London: More than 130 countries have agreed on a preliminary agreement that would make radical changes to the size of large multinationals and deter them from storing profits in sea areas where they pay little or no tax.
Under the agreement, announced early Saturday AEDT, countries would adopt a global minimum tax of 15 percent on the largest, internationally active companies, and reap an estimated $ 150 billion ($ 205 billion) for treasuries once implemented.
The agreement was announced by the Paris-based Organization for Cooperation and Economic Development, which hosted the talks that led to it.
“Today’s agreement will make our international tax systems fairer and work better,” OECD Secretary-General Mathias Cormann said in a statement.
“This is a great victory for effective and balanced multilateralism.”
US President Joe Biden has been one of the driving forces behind the deal as governments around the world seek to increase revenue following the COVID-19 pandemic.
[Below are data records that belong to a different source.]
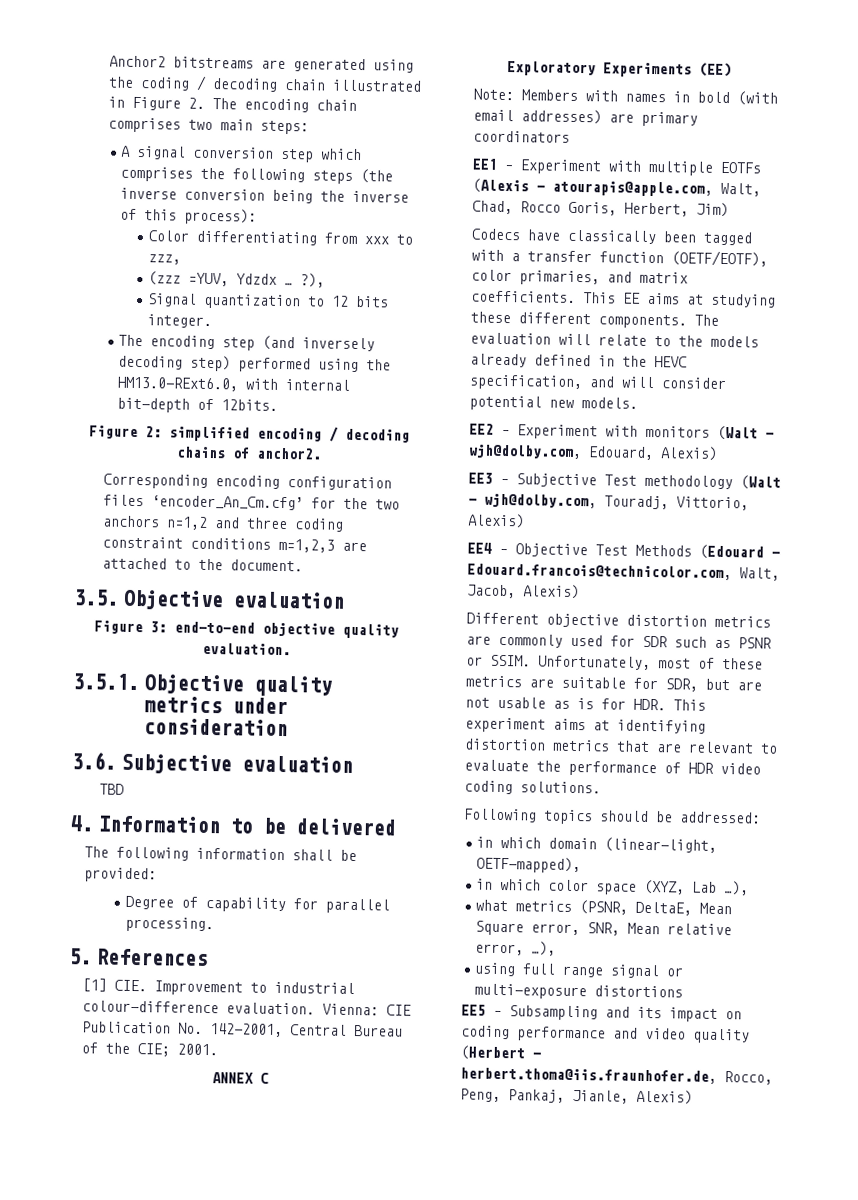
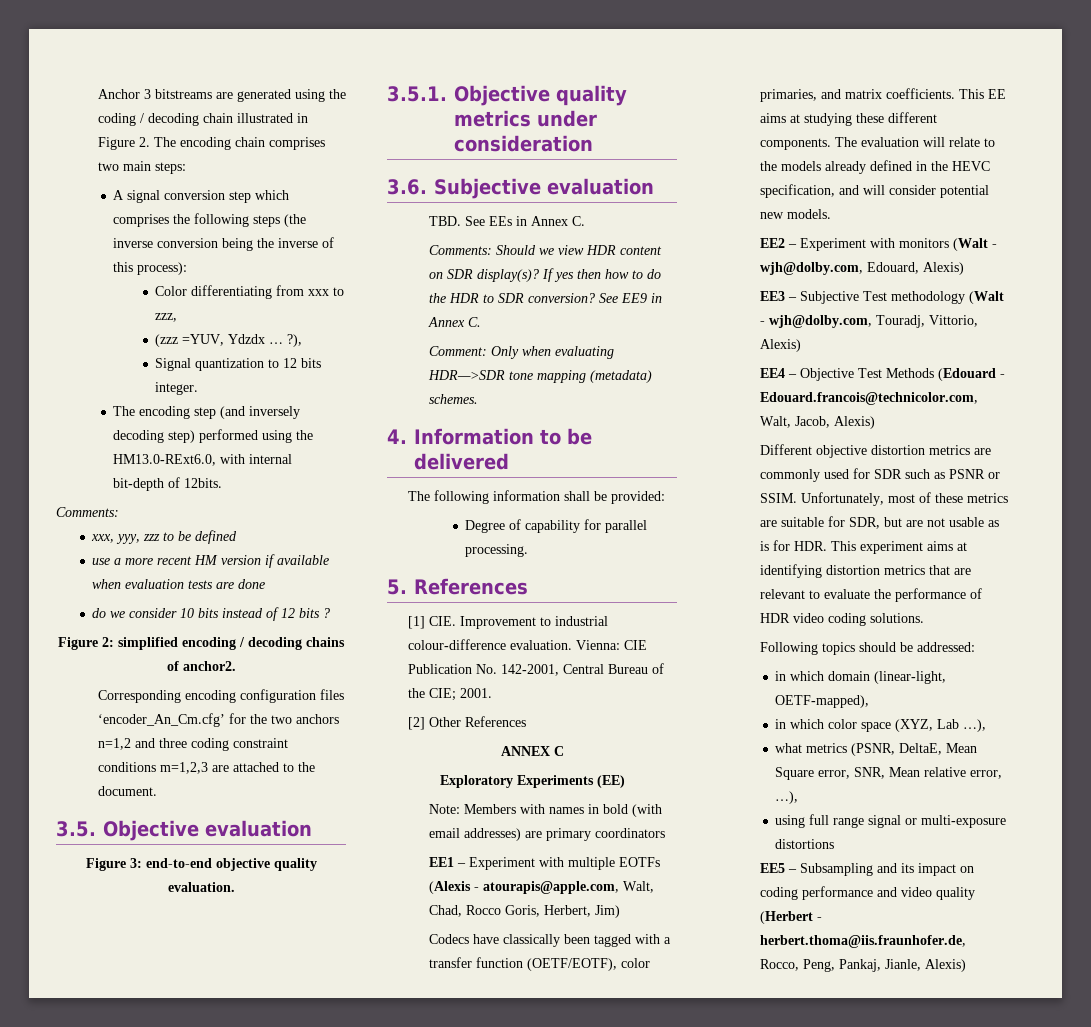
- Anchor2 bitstreams are generated using the coding / decoding chain illustrated in Figure 2. The encoding chain comprises two main steps:
+ Anchor 3 bitstreams are generated using the coding / decoding chain illustrated in Figure 2. The encoding chain comprises two main steps:
  The encoding step (and inversely decoding step) performed using the HM13.0-RExt6.0, with internal bit-depth of 12bits.
+ Comments:
+ xxx, yyy, zzz to be defined
+ use a more recent HM version if available when evaluation tests are done
+ do we consider 10 bits instead of 12 bits ?
- TBD
+ TBD. See EEs in Annex C.
+ Comments: Should we view HDR content on SDR display(s)? If yes then how to do the HDR to SDR conversion? See EE9 in Annex C.
+ Comment: Only when evaluating HDR—>SDR tone mapping (metadata) schemes.
+ [2] Other References

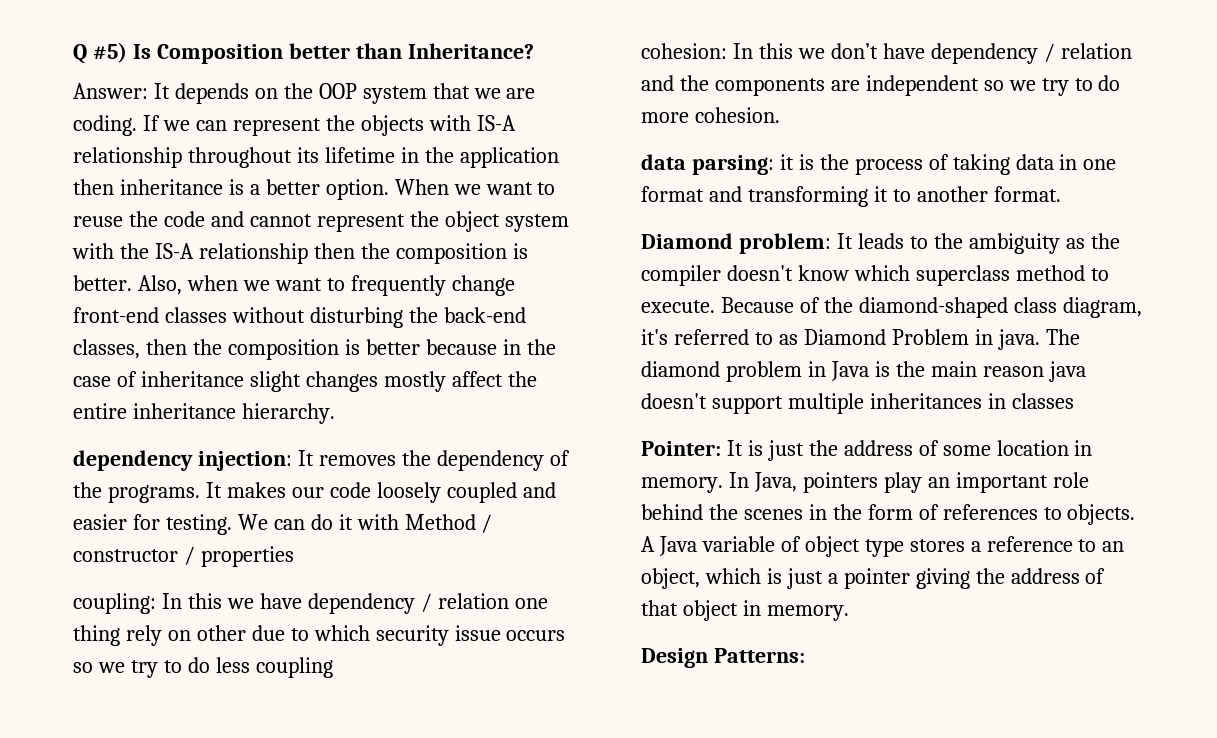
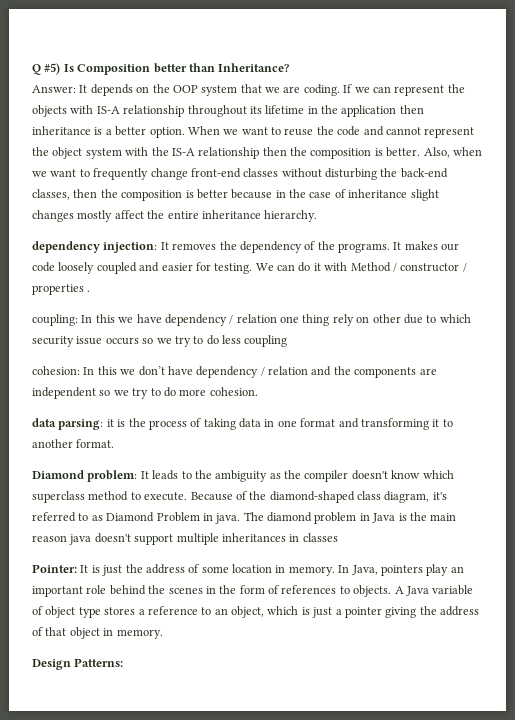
- We can do it with Method / constructor / properties
+ We can do it with Method / constructor / properties .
“Today’s agreement represents once in a generation the achievement of economic diplomacy,” US Treasury Secretary Janet Yellen said in a statement. She said it would end a “race to the bottom” where countries outbid each other with lower tax rates.
The agreement faces several obstacles before it can enter into force. U.S. approval of associated tax laws proposed by Biden will be key, especially as the United States is home to many of the largest multinationals. A rejection from Congress would create uncertainty about the entire project.
The agreement is an attempt to address the ways in which globalization and digitalisation have changed the world economy. In addition to the minimum tax, it would allow countries to tax part of the earnings of companies whose activities, e.g. Online retail or web advertising, does not involve physical presence.